- Exercise aim -
Using the material below, print the line that contains "html: <div> <span>Pregccivvиi</span>", the line that contains "height: 220px ->", and every line in between, exactly and nothing else.

- Given data -
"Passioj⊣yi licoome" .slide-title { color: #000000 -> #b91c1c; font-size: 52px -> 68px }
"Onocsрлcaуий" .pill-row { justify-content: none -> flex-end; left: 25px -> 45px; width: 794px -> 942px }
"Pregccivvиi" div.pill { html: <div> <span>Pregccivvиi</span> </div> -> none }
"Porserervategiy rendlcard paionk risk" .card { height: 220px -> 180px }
---
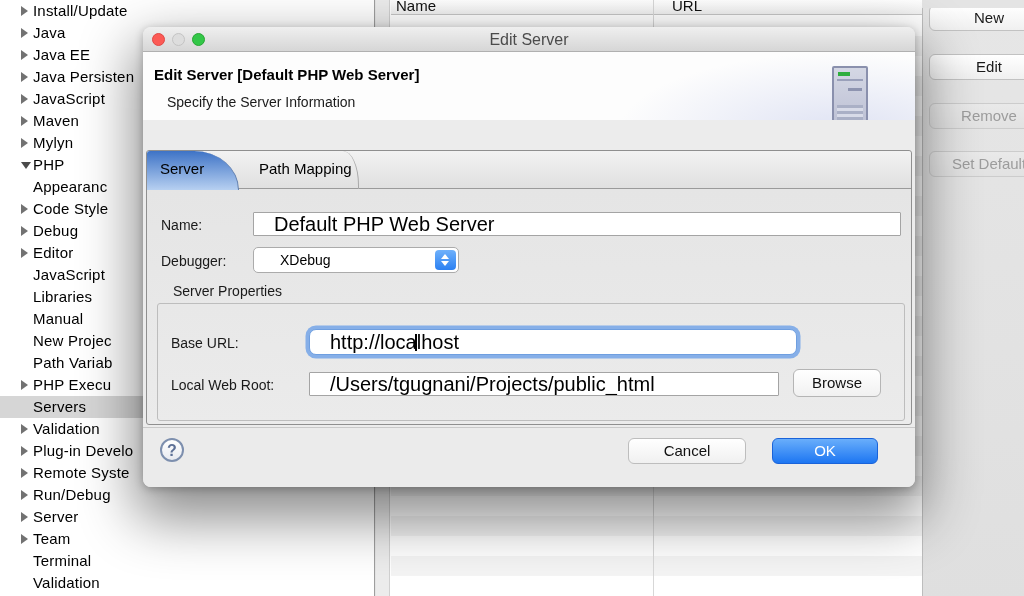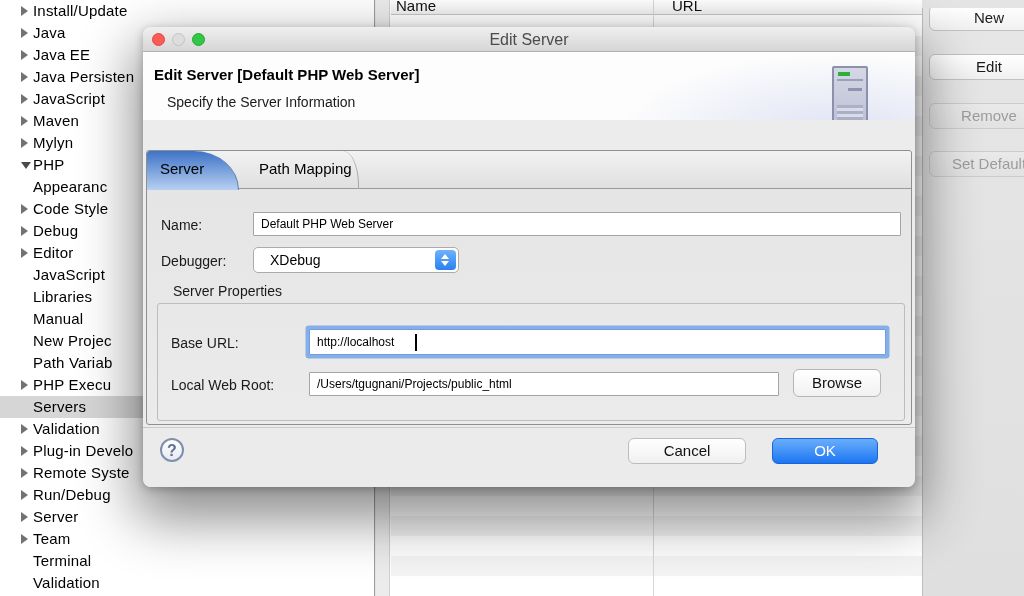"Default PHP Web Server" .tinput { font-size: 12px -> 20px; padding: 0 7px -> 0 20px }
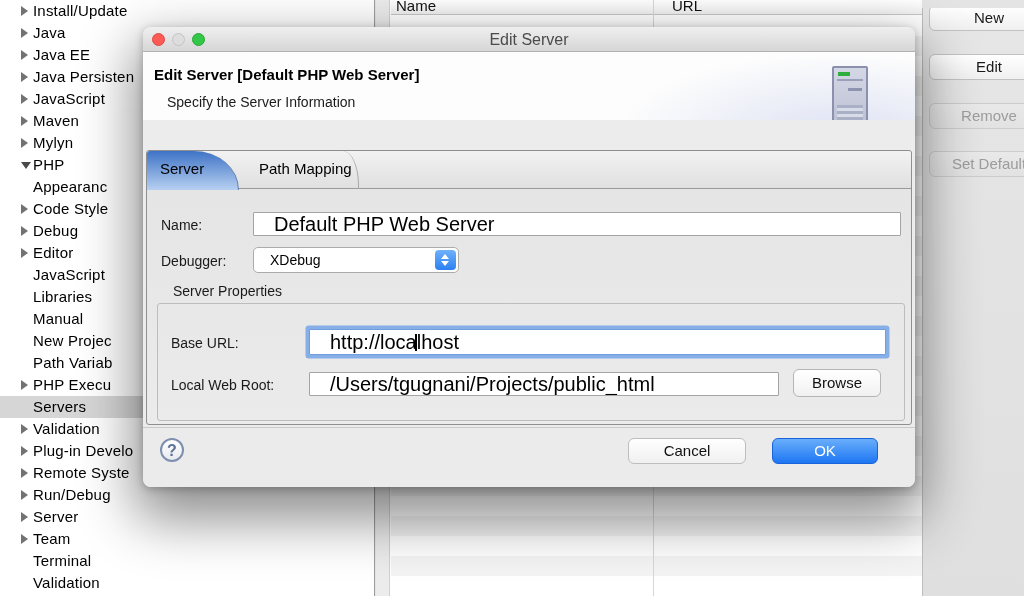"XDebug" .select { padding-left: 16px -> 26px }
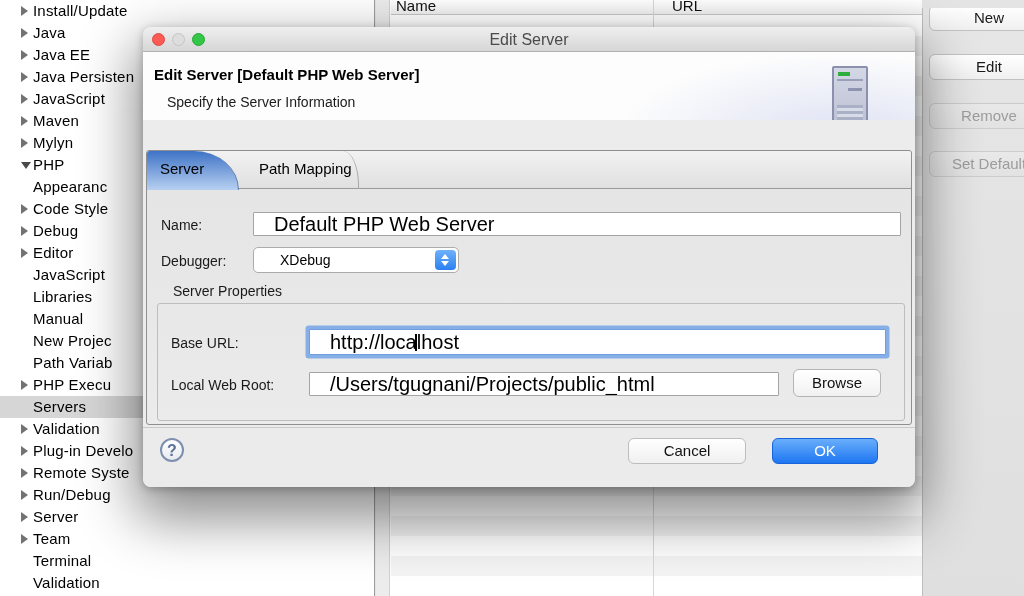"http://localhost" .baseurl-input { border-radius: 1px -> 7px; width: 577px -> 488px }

- Result -
"Pregccivvиi" div.pill { html: <div> <span>Pregccivvиi</span> </div> -> none }
"Porserervategiy rendlcard paionk risk" .card { height: 220px -> 180px }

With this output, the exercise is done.